Davide Frattesi continua la sua corsa. Il centrocampista della Lazio ha siglato anche contro l’Udinese, nel match della terza giornata di Serie A al Bluenergy Stadium, realizzando così la sua terza marcatura nelle prime tre apparizioni con la maglia biancoceleste. Un avvio semplicemente straordinario per il neoacquisto, capace di incidere in ognuna delle prime uscite stagionali della sua nuova squadra.

Frattesi aveva già trovato il gol all’esordio contro il Bologna e si era ripetuto nel confronto casalingo con il Genoa. A Udine è arrivata la terza rete consecutiva, un risultato che lo proietta in una posizione di rilievo nella storia recente della Lazio: dall’introduzione dei tre punti per vittoria (1994/95) soltanto Mauro Zárate nel 2008/09 era riuscito, prima di lui, a segnare in ciascuna delle prime tre partite di campionato con i biancocelesti.

Esiste anche un richiamo a un’altra icona biancoceleste, Juan Sebastián Verón, ma con una differenza di dettaglio. L’argentino infatti segnò nelle prime quattro apparizioni interne con la Lazio nel 1999, realizzando tre gol: un record riferito specificamente alle gare disputate all’Olimpico, non alle prime tre presenze complessive.

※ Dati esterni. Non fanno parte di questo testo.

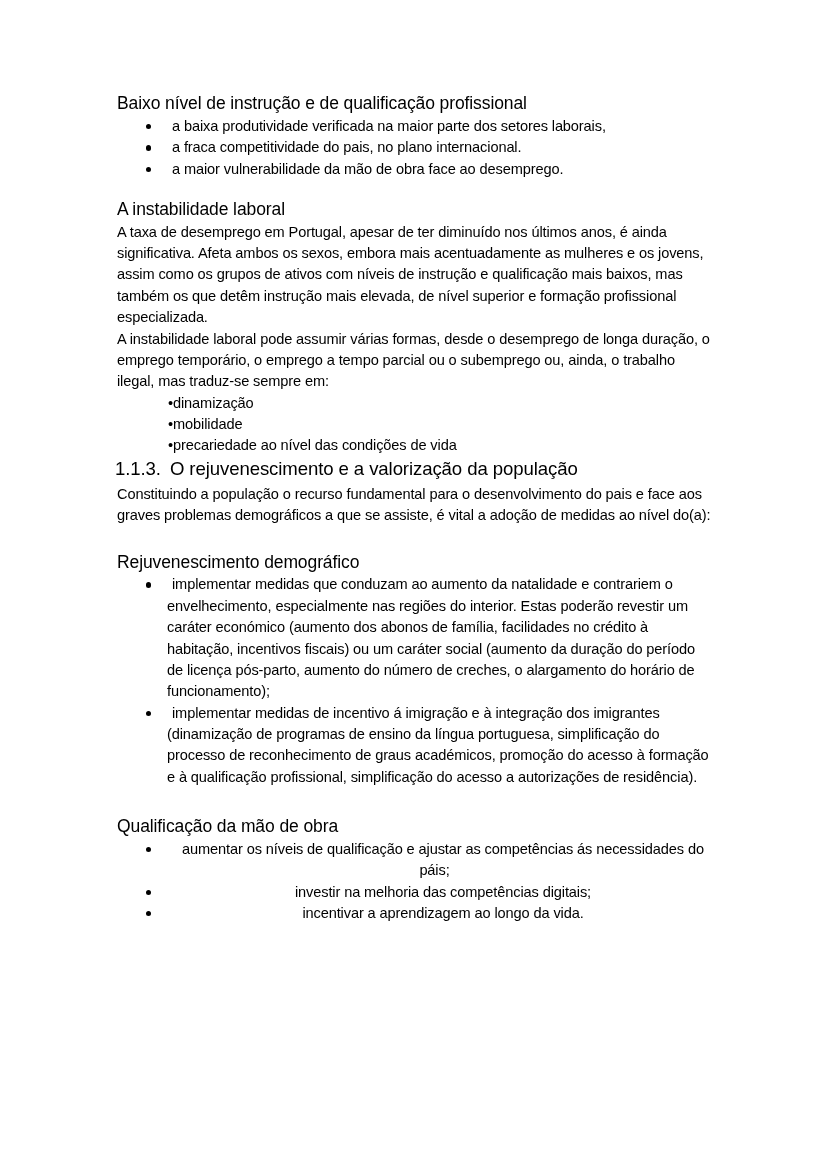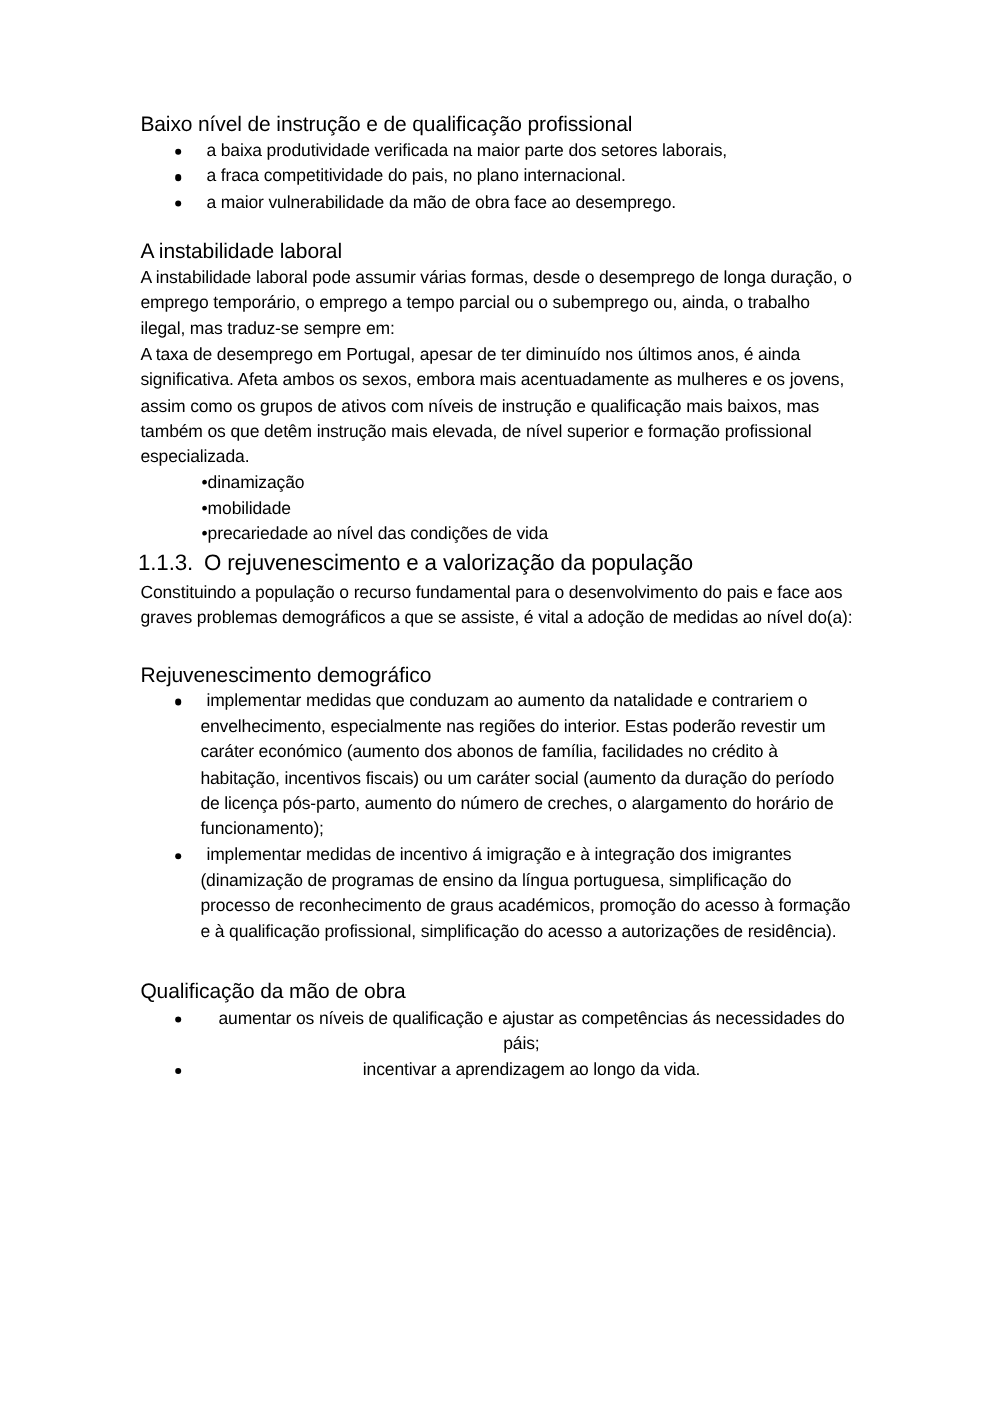"A instabilidade laboral pode assumir" p.para { order: before "A taxa de desemprego em" -> after "A taxa de desemprego em" }
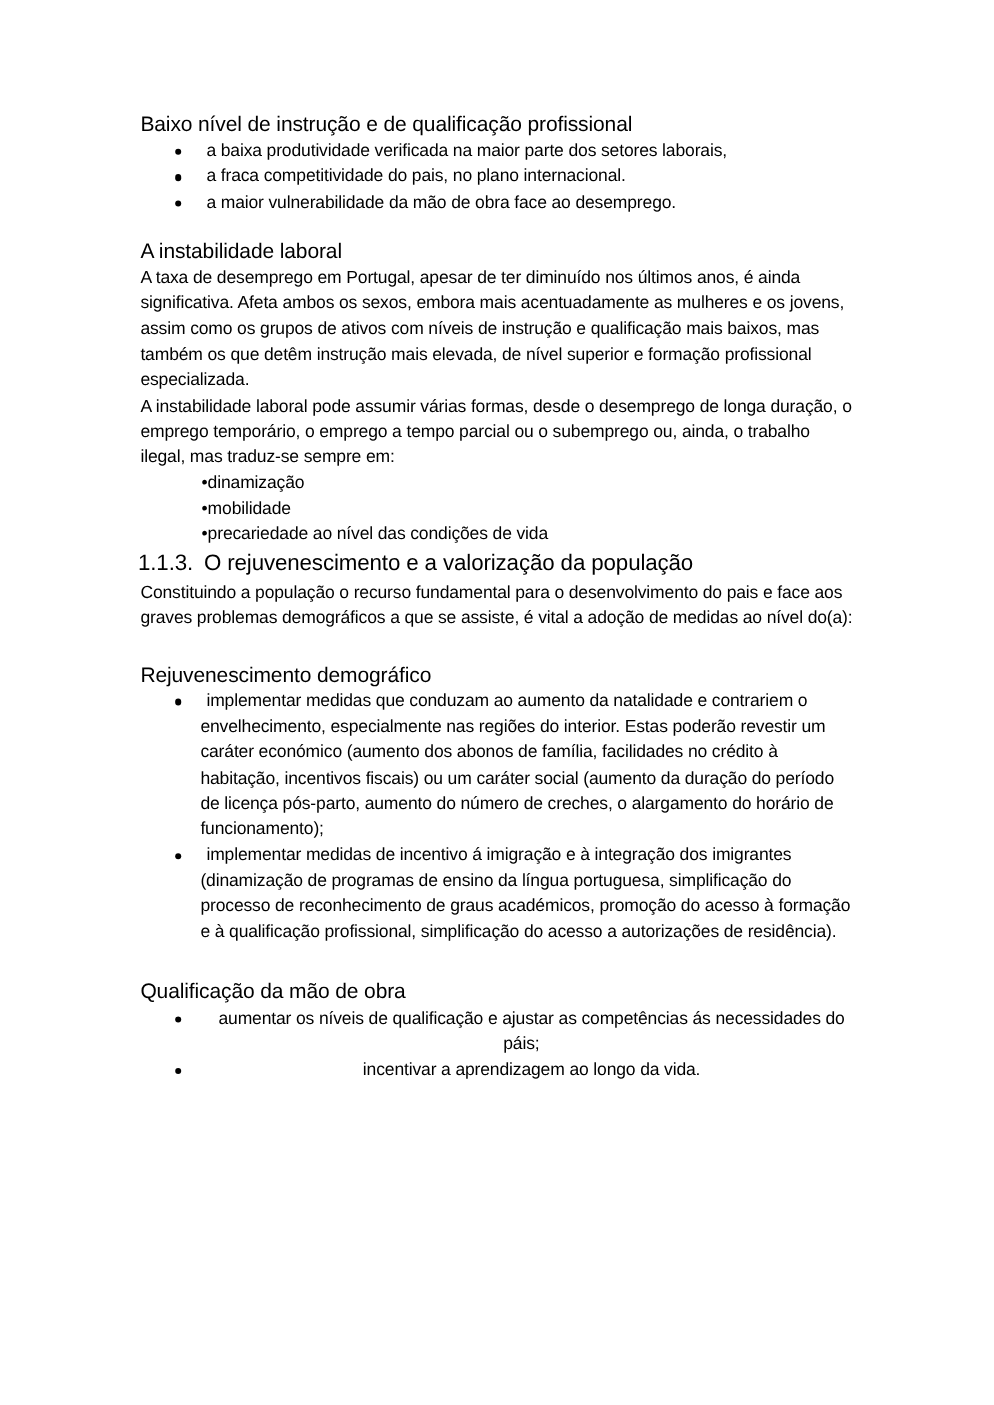"investir na melhoria das competências" li { html: none -> <li>investir na melhoria das competências digitais;</li> }
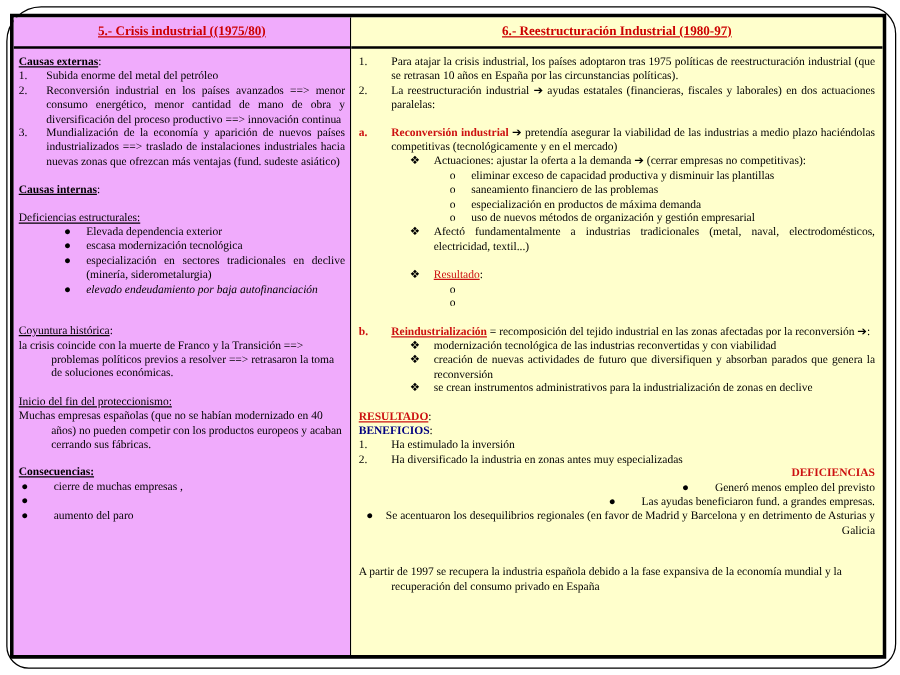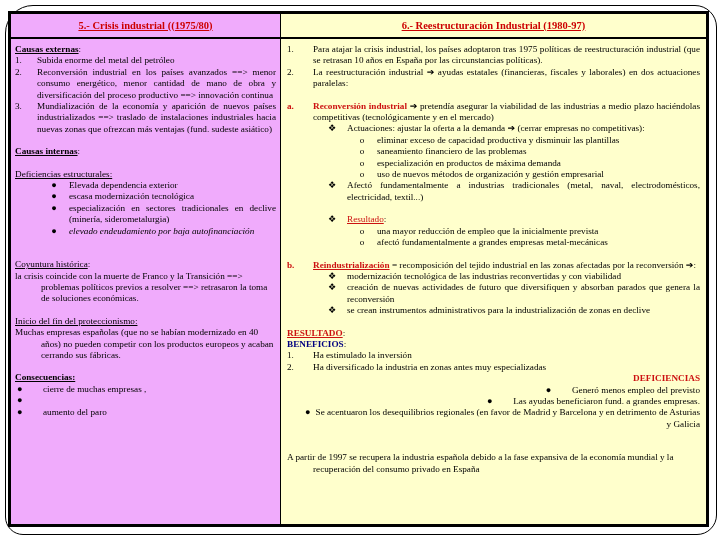"una mayor reducción de empleo" span { html: <span>una mayor reducción de empleo que la inicialmente prevista</span> -> none }
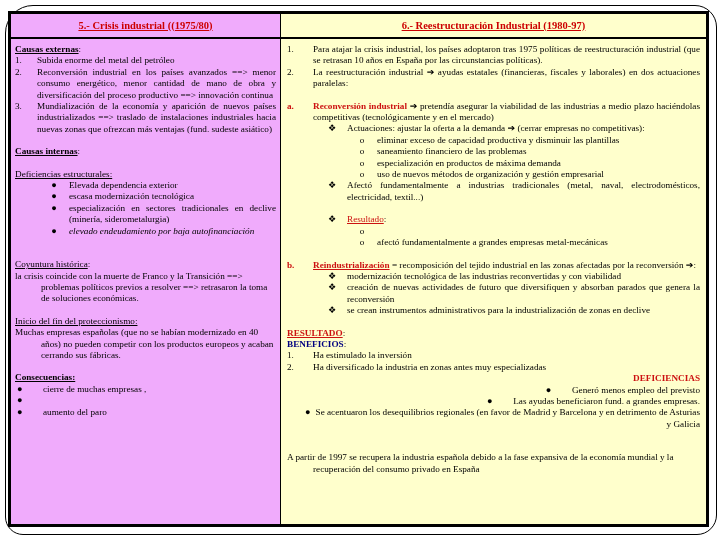"afectó fundamentalmente a grandes" span { html: <span>afectó fundamentalmente a grandes empresas metal-mecánicas</span> -> none }
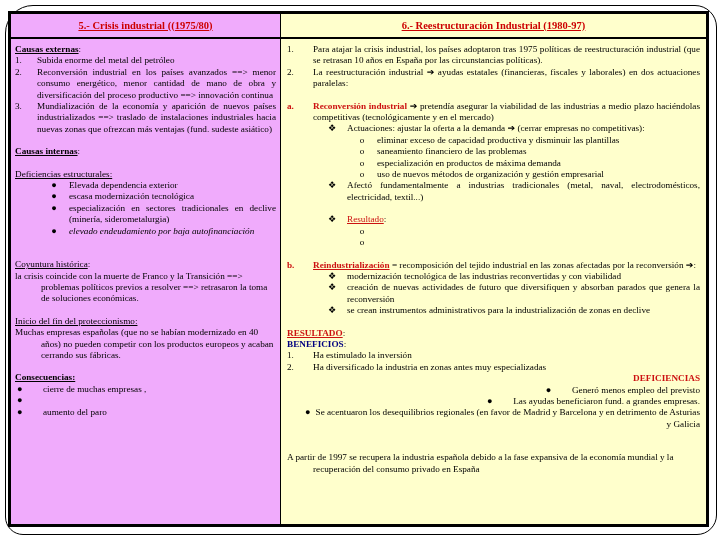"DEFICIENCIAS" .right { margin-left: 12px -> none }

Il dato evidenzia soprattutto il peso dell’impatto di Frattesi. Arrivato con grandi attese, il centrocampista ha saputo trasformare i suoi inserimenti in gol decisivi. Tre reti in tre partite hanno contribuito direttamente a tre successi, un rendimento più da finalizzatore che da semplice mezzala.

La statistica assume ulteriore valore considerando l’avversario di stasera: l’Udinese è infatti la formazione contro cui Frattesi aveva già trovato più volte la rete in Serie A, con cinque gol prima della sfida odierna.

La Lazio si gode quindi un Frattesi già entrato nelle cronache. E se questo fosse solamente l’inizio, i sostenitori biancocelesti hanno davvero motivo di sperare.